**PROBLEM DETAILS**
Repeat the lines below exactly as written, please, from the line with "margin-left: none ->" to the line with "text: 吉林省四平市梨树县国有林场文冠果油生产线 ->", both lines included, and no others.

**SUPPLIED MATERIAL**
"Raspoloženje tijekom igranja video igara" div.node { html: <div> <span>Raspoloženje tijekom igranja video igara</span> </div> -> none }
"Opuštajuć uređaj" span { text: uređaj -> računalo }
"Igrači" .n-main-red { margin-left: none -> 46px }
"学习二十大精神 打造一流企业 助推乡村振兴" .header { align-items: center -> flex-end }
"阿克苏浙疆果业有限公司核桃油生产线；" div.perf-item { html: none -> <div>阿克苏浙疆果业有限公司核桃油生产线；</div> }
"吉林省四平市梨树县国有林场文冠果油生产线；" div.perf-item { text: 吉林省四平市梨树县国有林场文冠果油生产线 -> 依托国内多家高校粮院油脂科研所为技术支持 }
...
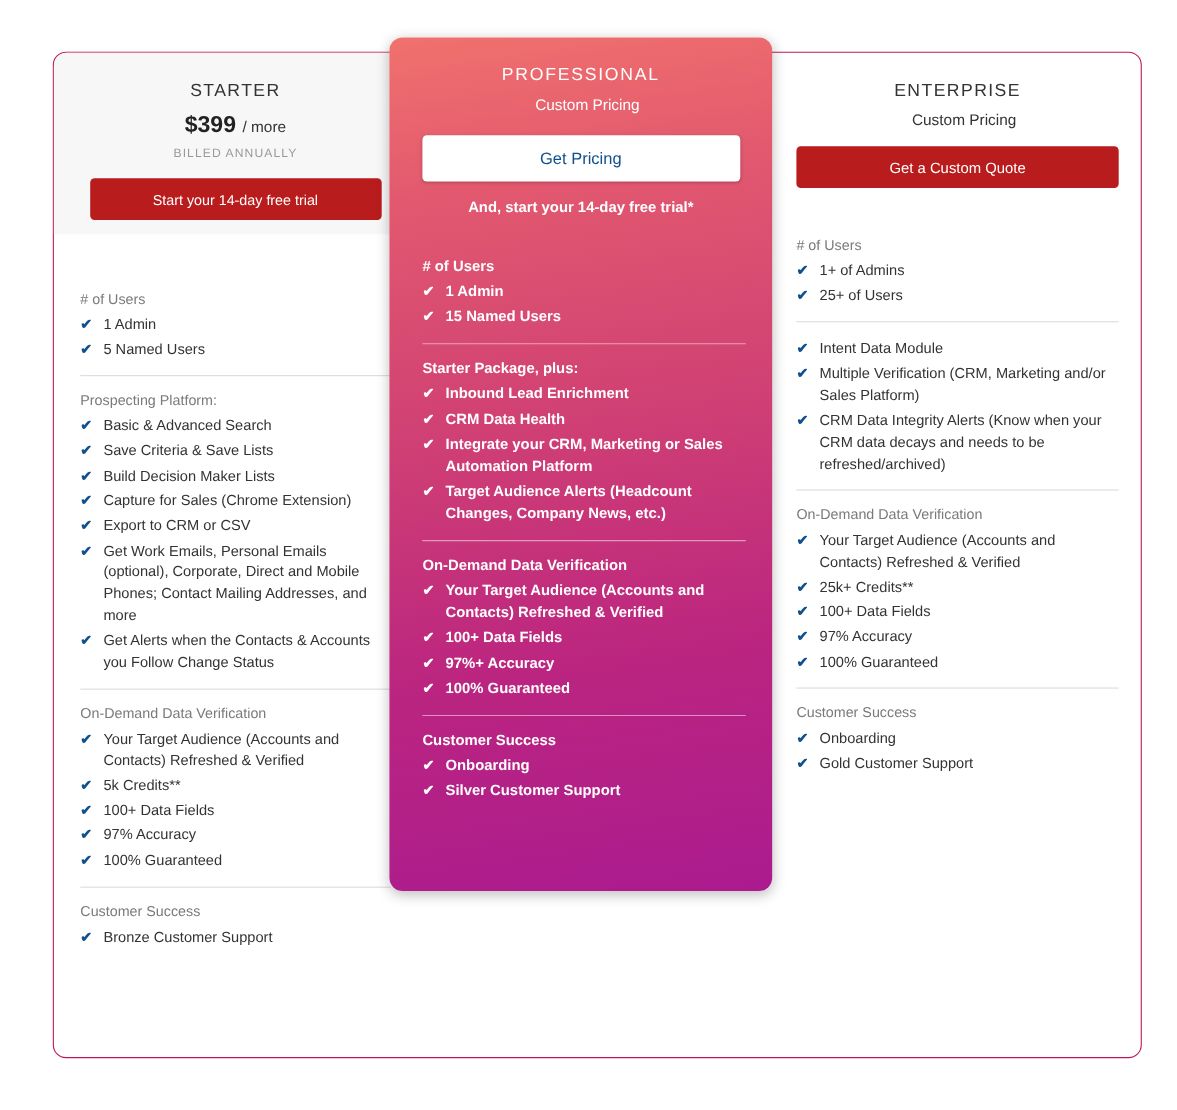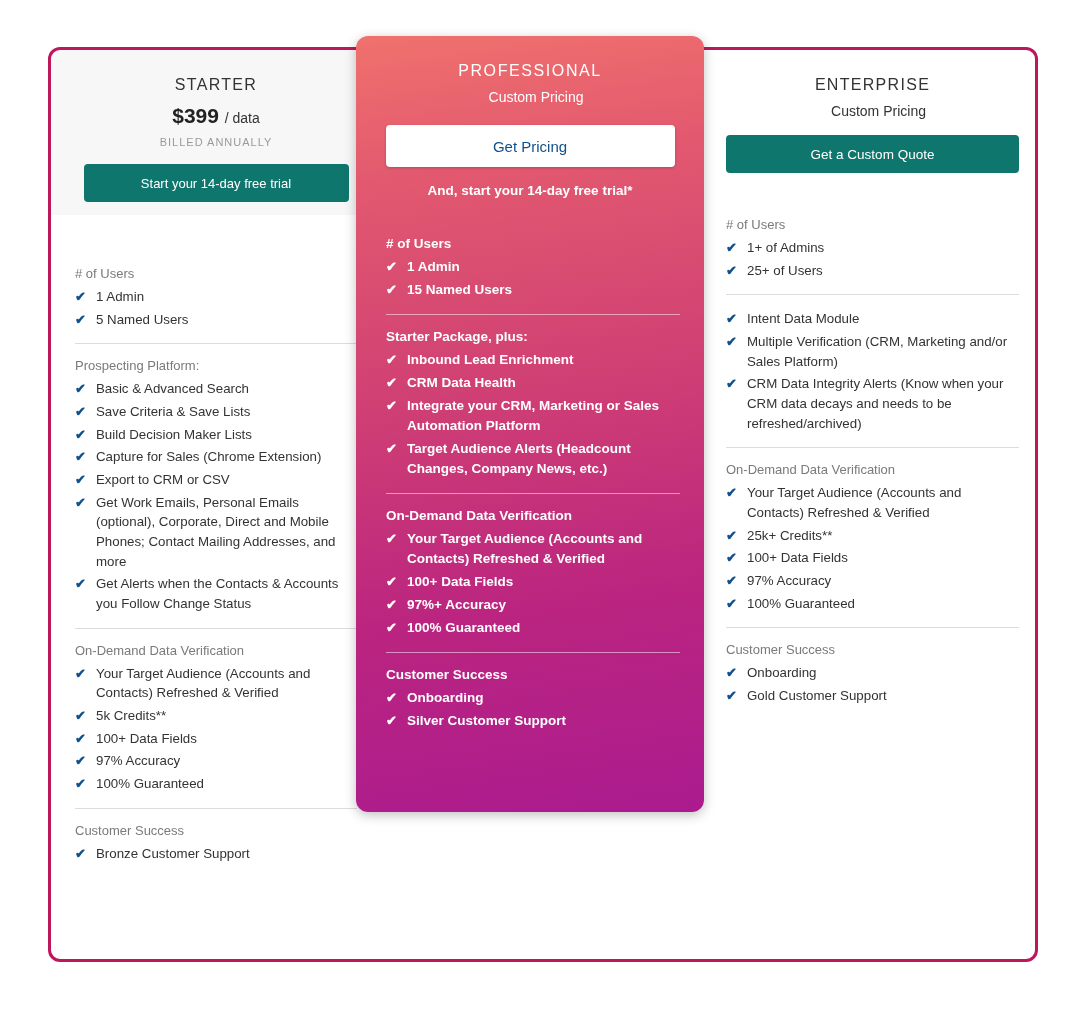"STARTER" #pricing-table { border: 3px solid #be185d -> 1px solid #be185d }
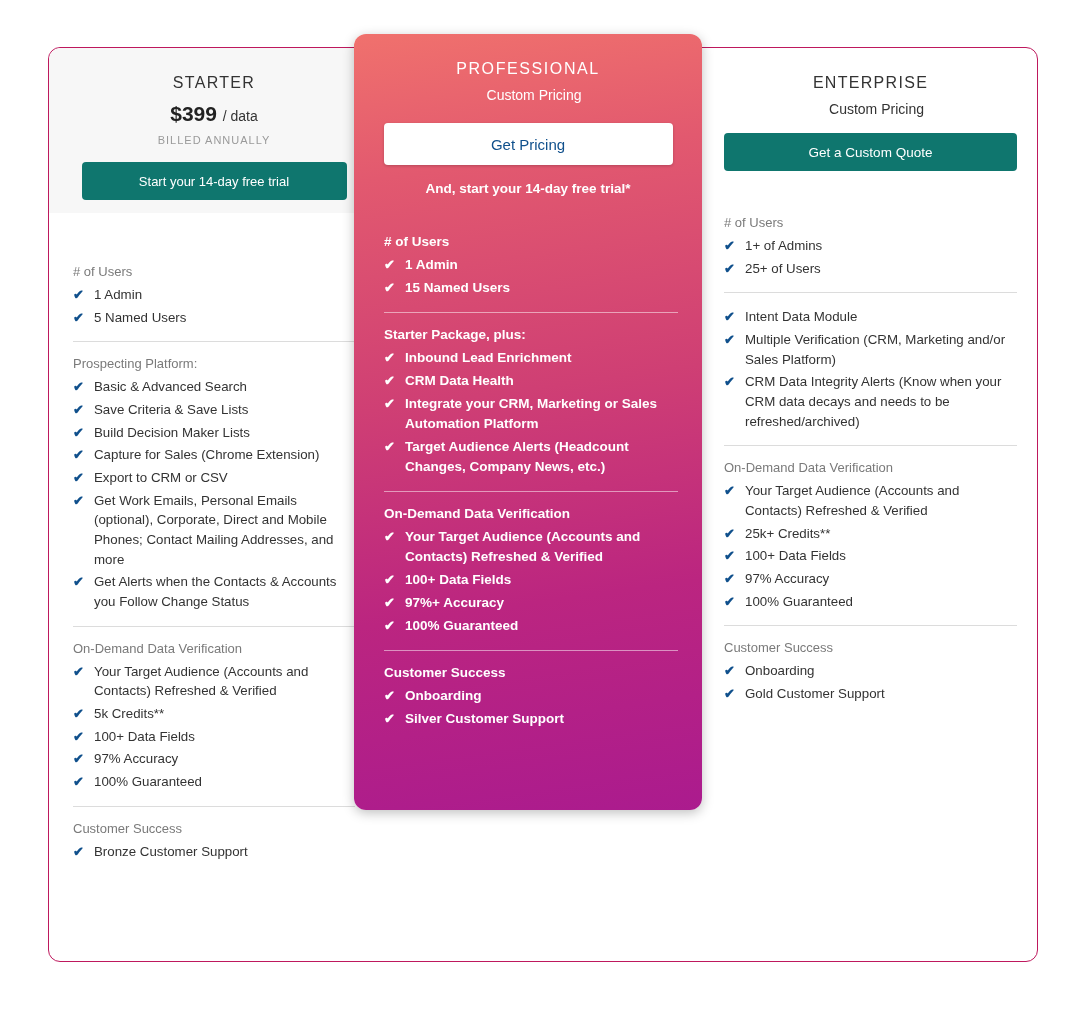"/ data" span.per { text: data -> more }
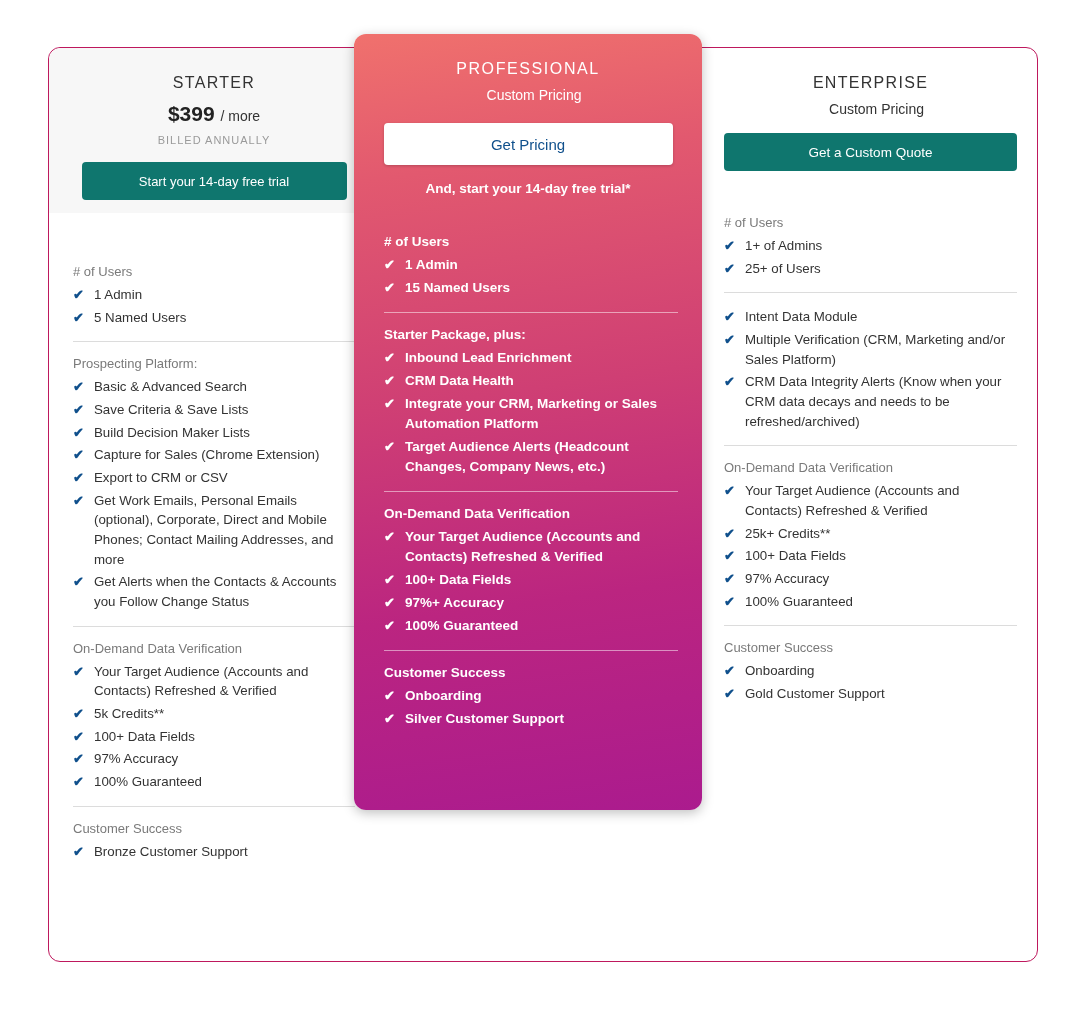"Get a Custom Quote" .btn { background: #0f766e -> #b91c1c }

**EXERCISE ANSWER**
"Igrači" .n-main-red { margin-left: none -> 46px }
"学习二十大精神 打造一流企业 助推乡村振兴" .header { align-items: center -> flex-end }
"阿克苏浙疆果业有限公司核桃油生产线；" div.perf-item { html: none -> <div>阿克苏浙疆果业有限公司核桃油生产线；</div> }
"吉林省四平市梨树县国有林场文冠果油生产线；" div.perf-item { text: 吉林省四平市梨树县国有林场文冠果油生产线 -> 依托国内多家高校粮院油脂科研所为技术支持 }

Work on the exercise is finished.